Em espécies altamente resinosas, como os pinhos, essas substâncias são cruciais para acelerar a combustão. "A partir de testes preliminares observamos que, em condições experimentais, o processo de gasificação e volatização desses compostos inflamáveis acontece rapidamente nos pinhos. A queima começa por esses gases e logo se transfere para os ramos e para as folhas", disse Della Rocca.

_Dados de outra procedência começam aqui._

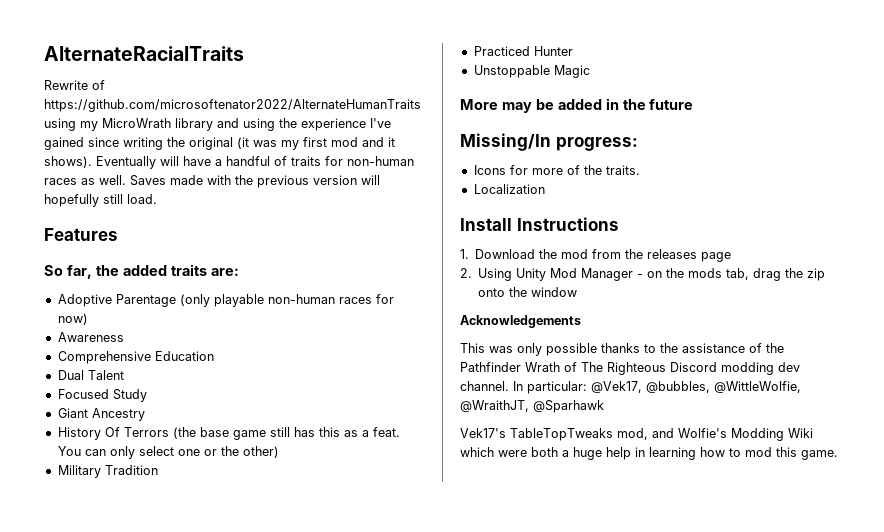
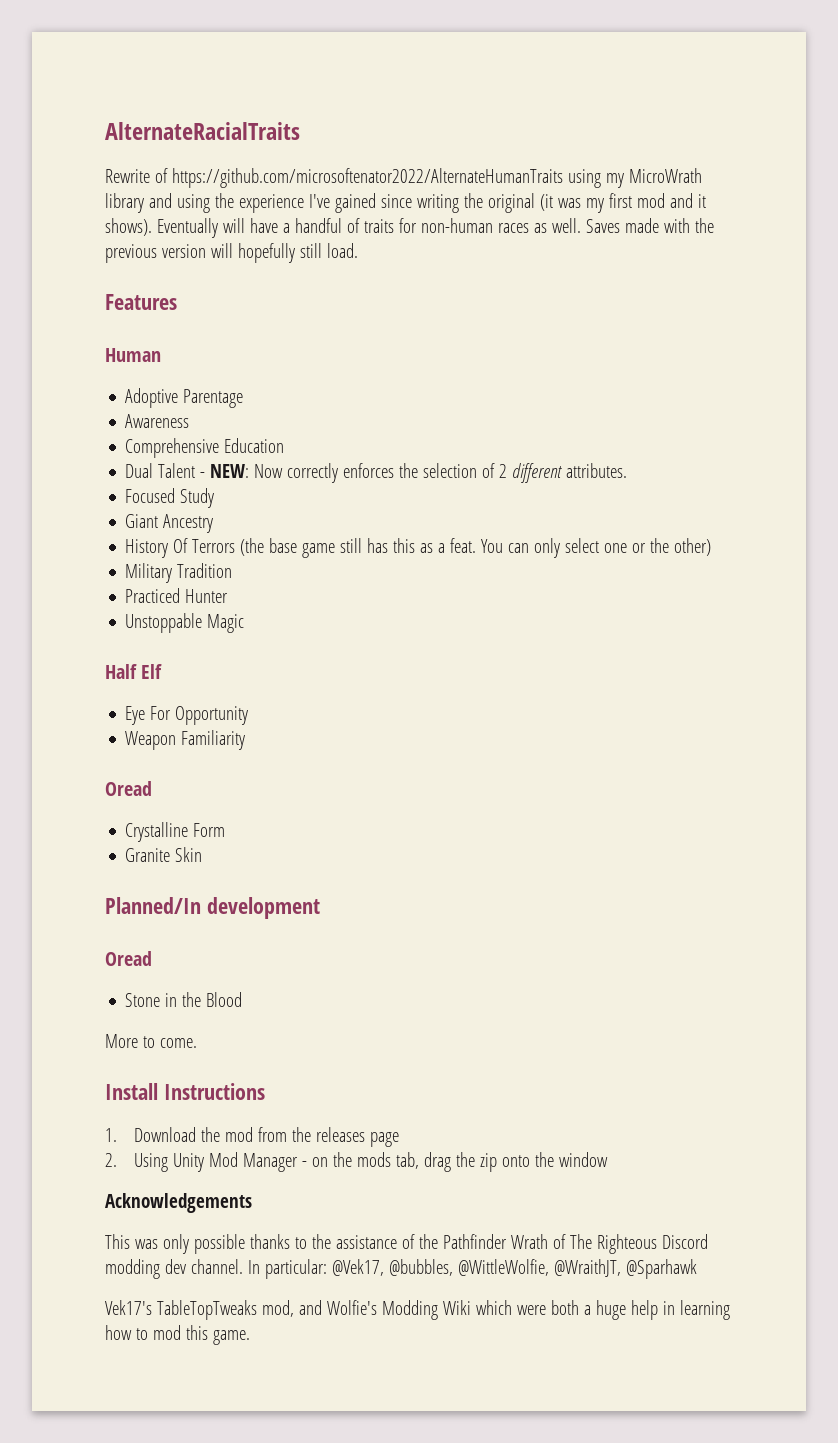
- So far, the added traits are:
- Adoptive Parentage (only playable non-human races for now)
+ Human
+ Adoptive Parentage
- Dual Talent
+ Dual Talent - NEW: Now correctly enforces the selection of 2 different attributes.
- More may be added in the future
- Missing/In progress:
- Icons for more of the traits.
- Localization
+ Half Elf
+ Eye For Opportunity
+ Weapon Familiarity
+ Oread
+ Crystalline Form
+ Granite Skin
+ Planned/In development
+ Oread
+ Stone in the Blood
+ More to come.

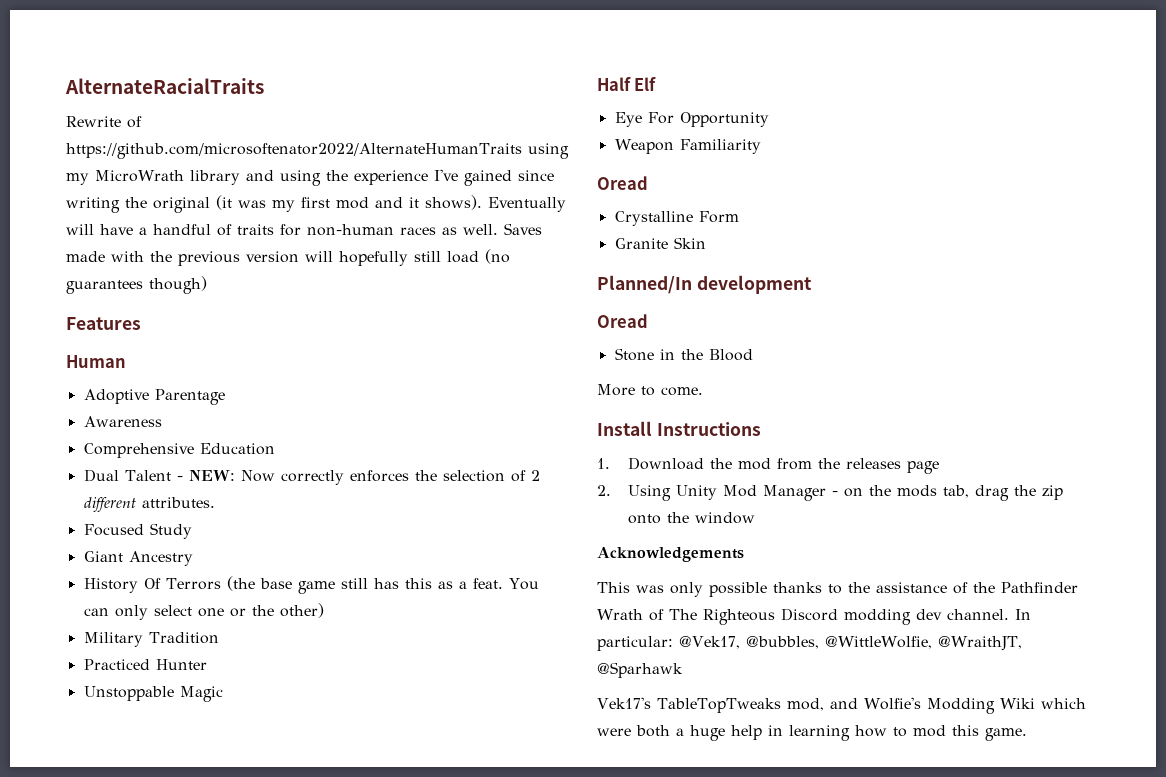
- Saves made with the previous version will hopefully still load.
+ Saves made with the previous version will hopefully still load (no guarantees though)

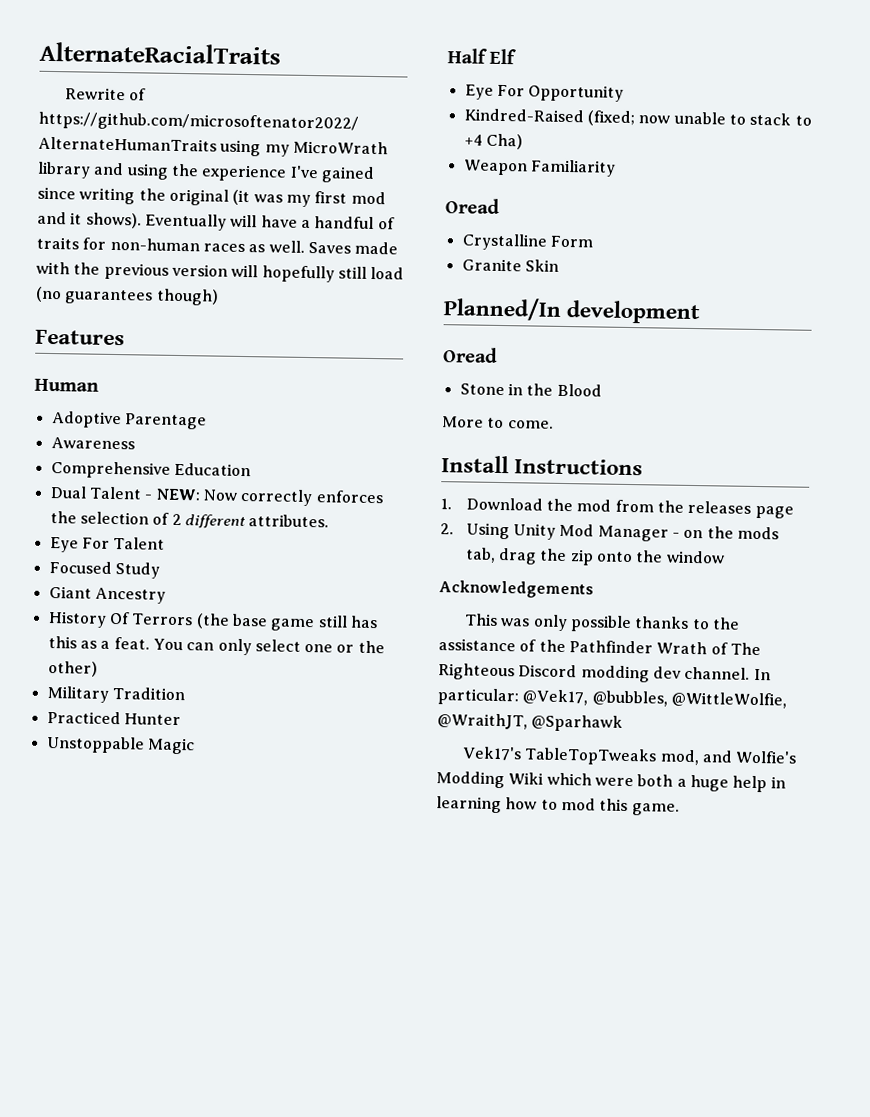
+ Eye For Talent
+ Kindred-Raised (fixed; now unable to stack to +4 Cha)

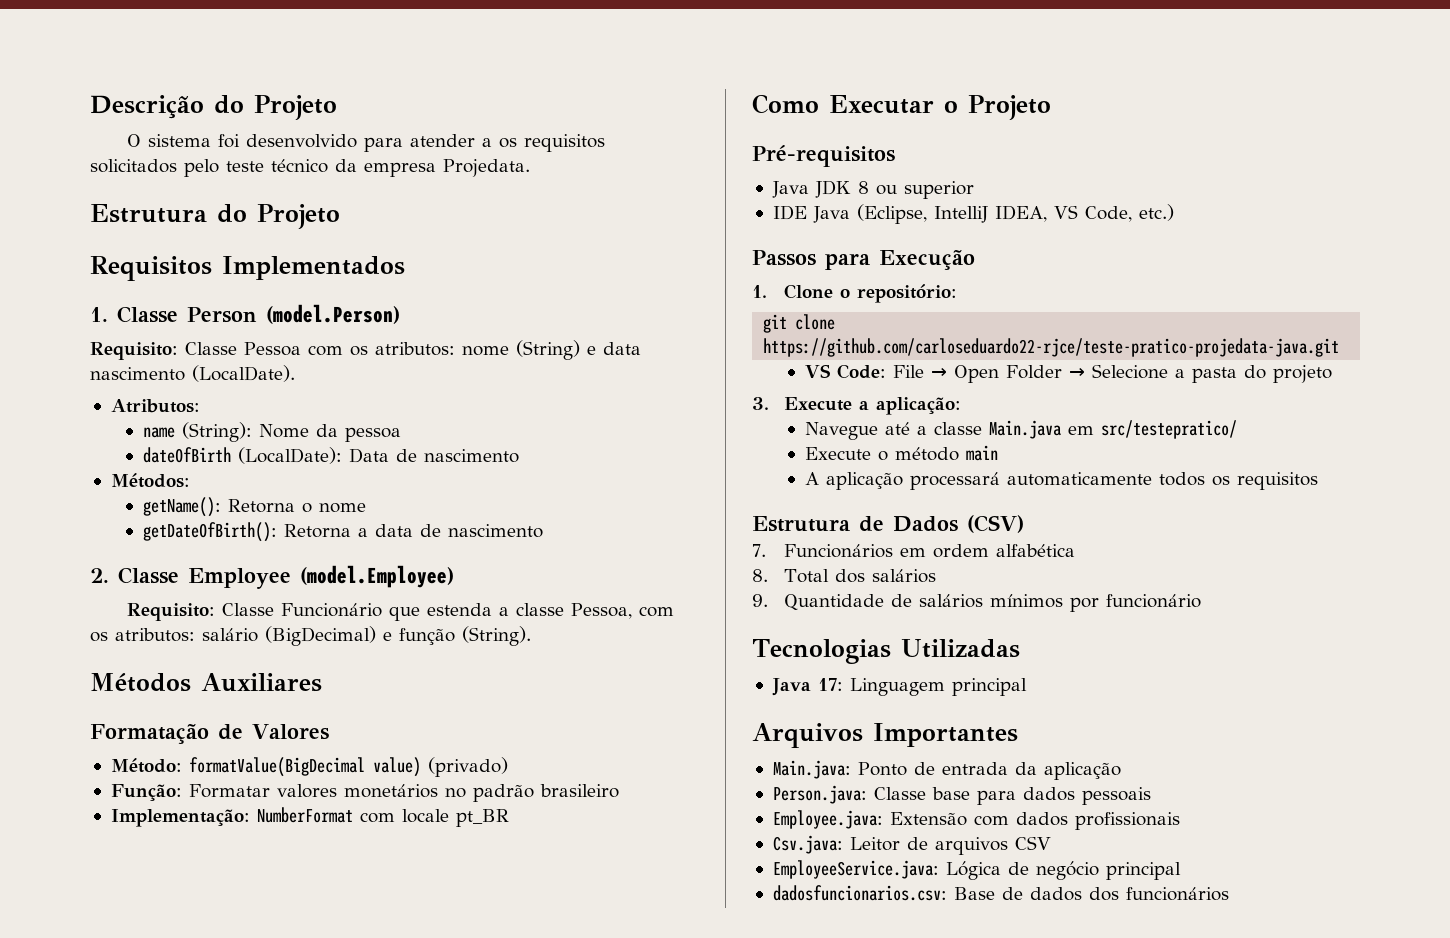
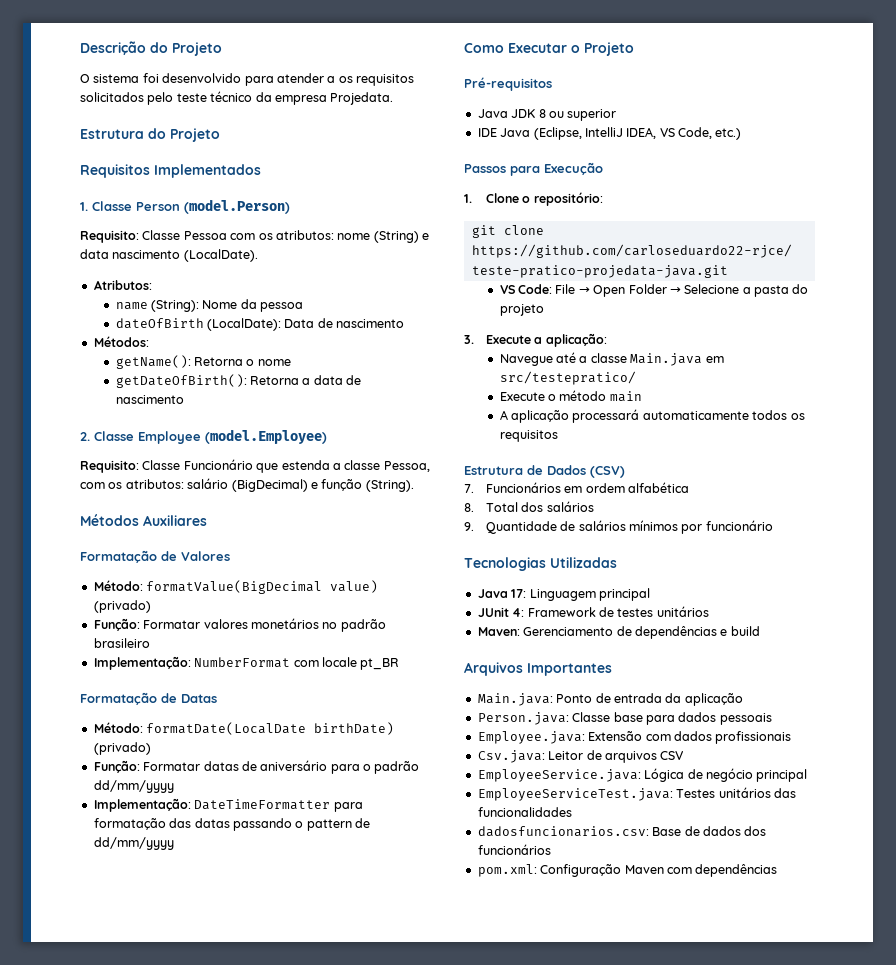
+ Formatação de Datas
+ Método: formatDate(LocalDate birthDate) (privado)
+ Função: Formatar datas de aniversário para o padrão dd/mm/yyyy
+ Implementação: DateTimeFormatter para formatação das datas passando o pattern de dd/mm/yyyy
+ JUnit 4: Framework de testes unitários
+ Maven: Gerenciamento de dependências e build
+ EmployeeServiceTest.java: Testes unitários das funcionalidades
+ pom.xml: Configuração Maven com dependências

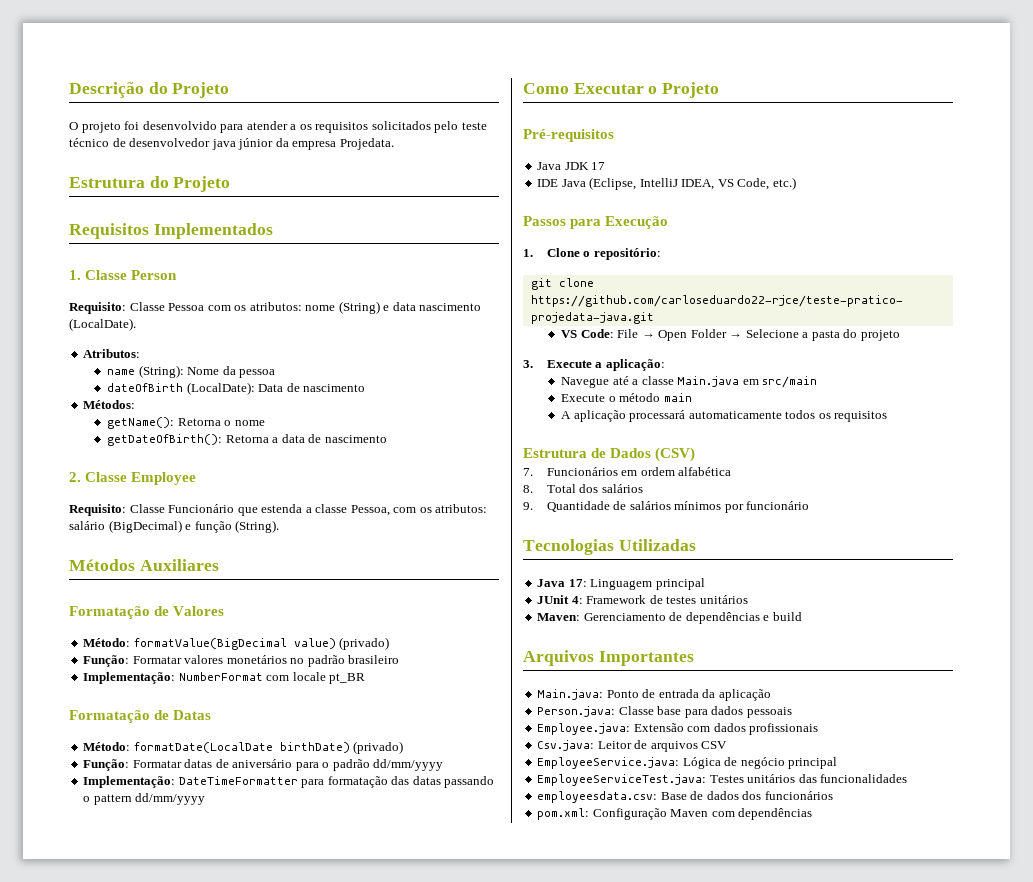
- O sistema foi desenvolvido para atender a os requisitos solicitados pelo teste técnico da empresa Projedata.
+ O projeto foi desenvolvido para atender a os requisitos solicitados pelo teste técnico de desenvolvedor java júnior da empresa Projedata.
- 1. Classe Person (model.Person)
+ 1. Classe Person
- 2. Classe Employee (model.Employee)
+ 2. Classe Employee
- Implementação: DateTimeFormatter para formatação das datas passando o pattern de dd/mm/yyyy
+ Implementação: DateTimeFormatter para formatação das datas passando o pattern dd/mm/yyyy
- Java JDK 8 ou superior
+ Java JDK 17
- Navegue até a classe Main.java em src/testepratico/
+ Navegue até a classe Main.java em src/main
- dadosfuncionarios.csv: Base de dados dos funcionários
+ employeesdata.csv: Base de dados dos funcionários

"No caso dos ciprestes, talvez os compostos inflamáveis sejam gaseificados gradualmente durante a fase de aumento de temperatura que precede a queima e, por isso, não participam do processo de combustão."
Da Patagônia à Califórnia
O cipreste-mediterrânico poderia ajudar a combater incêndios em outras partes do mundo, como na Patagônia, no Chile e na Argentina, ou na Califórnia?
De acordo com Bernabé Moya, a espécie "tem uma grande plasticidade".
"O cipreste pode viver em todo tipo de solo, exceto os mais encharcados, ou solos pobres e degradados. Ele cresce desde o nível do mar até mais de 2 mil metros de altura."
Moya lembra que a espécie foi introduzida há séculos na América Latina, onde conseguiu se adaptar em muitas regiões.
"É uma espécie que não tem dificuldades para crescer em zonas de clima mediterrâneo ou temperado, como na Califórnia, no Chile ou na Argentina."
"A primeira coisa que seria preciso fazer era terminar os estudos para determinar o grau de adaptação e de adequação dos diferentes tipos de cipreste-mediterrânico às condições locais, e depois disso, prosseguir estabelecendo parcelas experimentais."